■ Problem:
Leaving out the images, return the data below exactly as it is written.

■ Provided data:
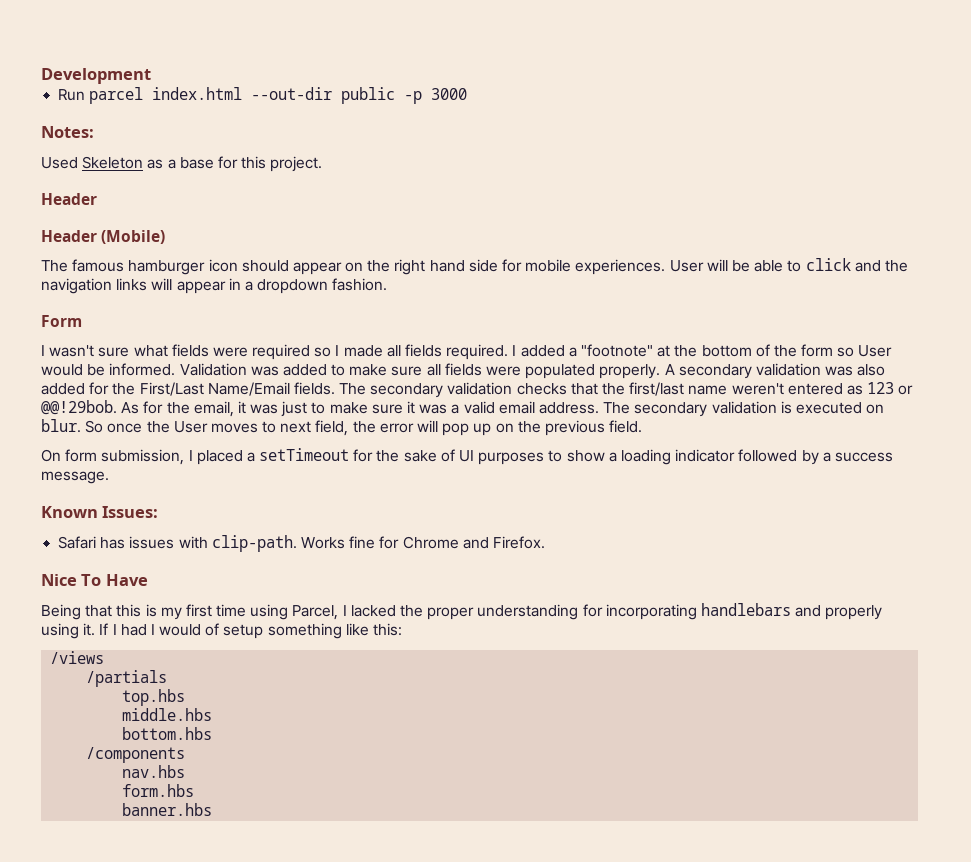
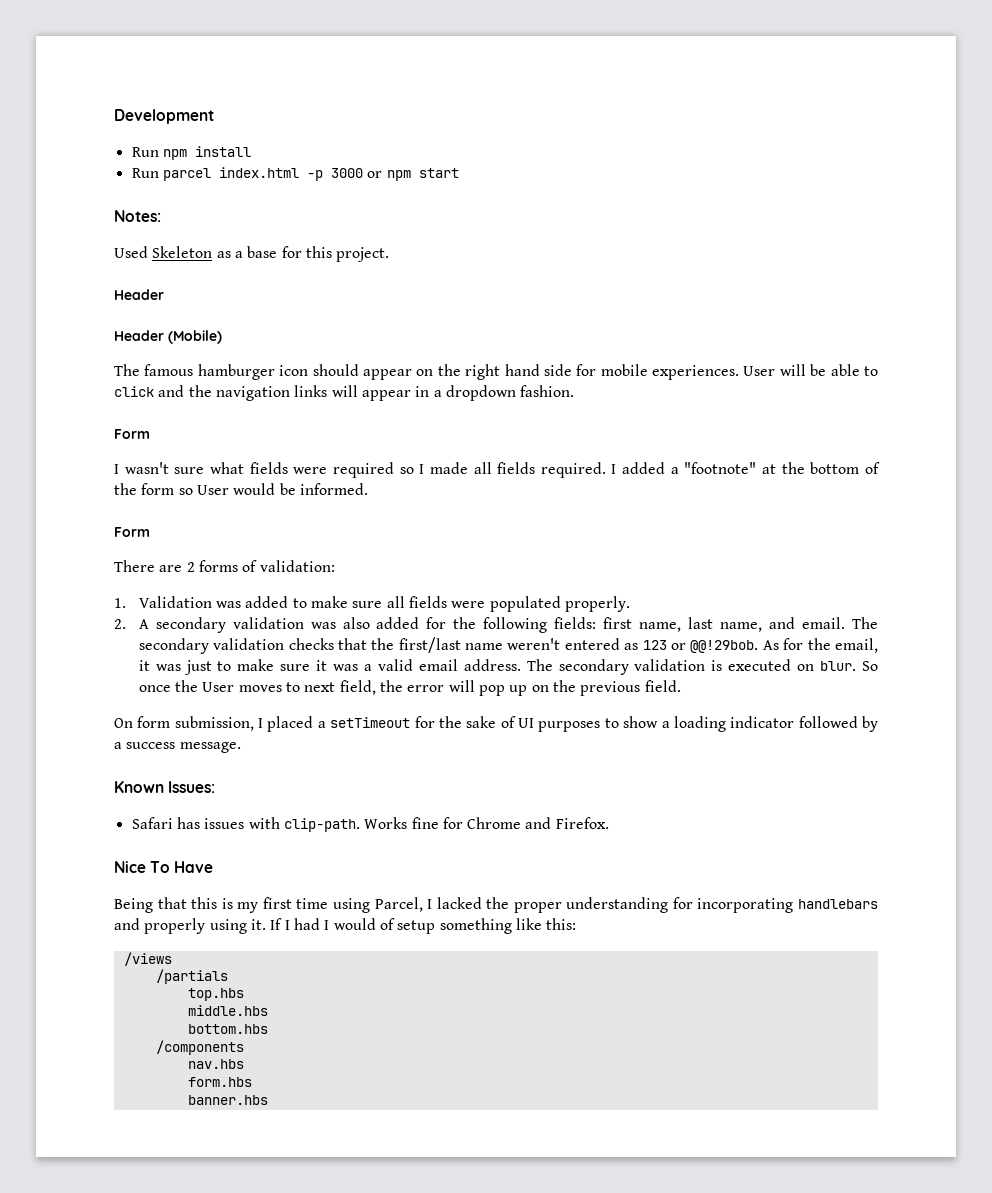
(151, 76) none -> [131,146,251,160] // Run npm install
[251,87,396,104] --out-dir public -> (299, 172) none
(468, 94) none -> [367,168,459,181] or npm start
(176, 369) none -> [114,527,150,537] [114,560,335,572] [114,598,126,608] // Form // There are 2 forms of validation: // 1.
(661, 371) none -> [114,619,126,629] // 2.
[139,382,335,396] First/Last Name/Email fields. -> [483,617,846,633] following fields: first name, last name, and email.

■ Output for this task:
(151, 76) none -> [131,146,251,160] // Run npm install
[251,87,396,104] --out-dir public -> (299, 172) none
(468, 94) none -> [367,168,459,181] or npm start
(176, 369) none -> [114,527,150,537] [114,560,335,572] [114,598,126,608] // Form // There are 2 forms of validation: // 1.
(661, 371) none -> [114,619,126,629] // 2.
[139,382,335,396] First/Last Name/Email fields. -> [483,617,846,633] following fields: first name, last name, and email.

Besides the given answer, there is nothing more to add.